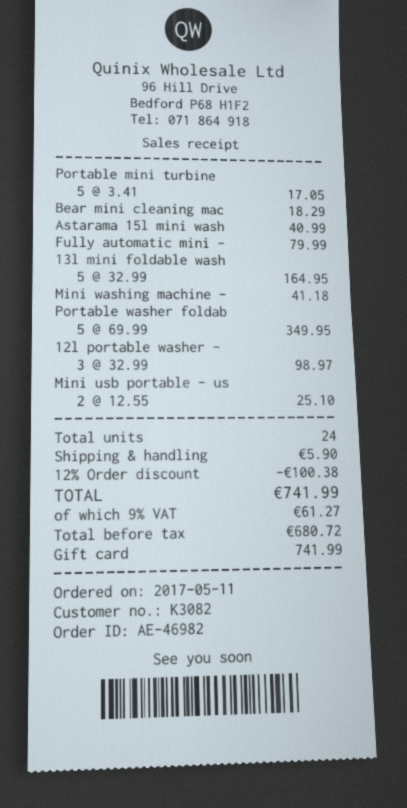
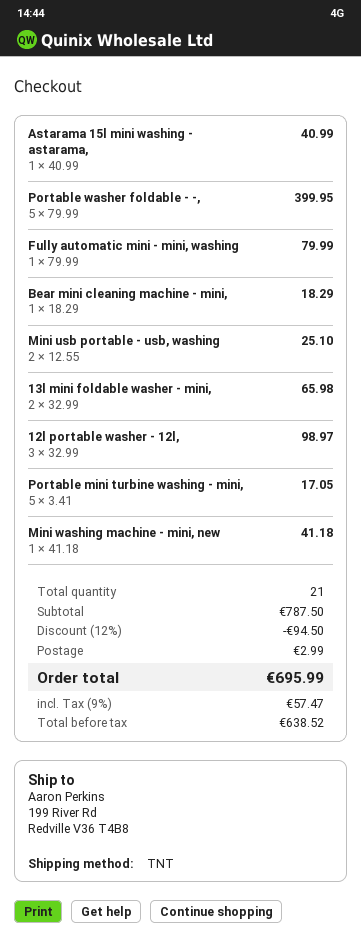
13l mini foldable wash: 5 x 32.99 = 164.95 -> 2 x 32.99 = 65.98
Portable washer foldab: 5 x 69.99 = 349.95 -> 5 x 79.99 = 399.95
total quantity: 24 -> 21
discount: 12% = 100.38 -> 12% = 94.50
shipping: 5.90 -> 2.99
net: 680.72 -> 638.52
tax: 9% = 61.27 -> 9% = 57.47
total: 741.99 -> 695.99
☆ ☆ ☆ ☆
What you have to do: Please output the data above exactly as given, omitting every picture.

Solved exercise:
13l mini foldable wash: 5 x 32.99 = 164.95 -> 2 x 32.99 = 65.98
Portable washer foldab: 5 x 69.99 = 349.95 -> 5 x 79.99 = 399.95
total quantity: 24 -> 21
discount: 12% = 100.38 -> 12% = 94.50
shipping: 5.90 -> 2.99
net: 680.72 -> 638.52
tax: 9% = 61.27 -> 9% = 57.47
total: 741.99 -> 695.99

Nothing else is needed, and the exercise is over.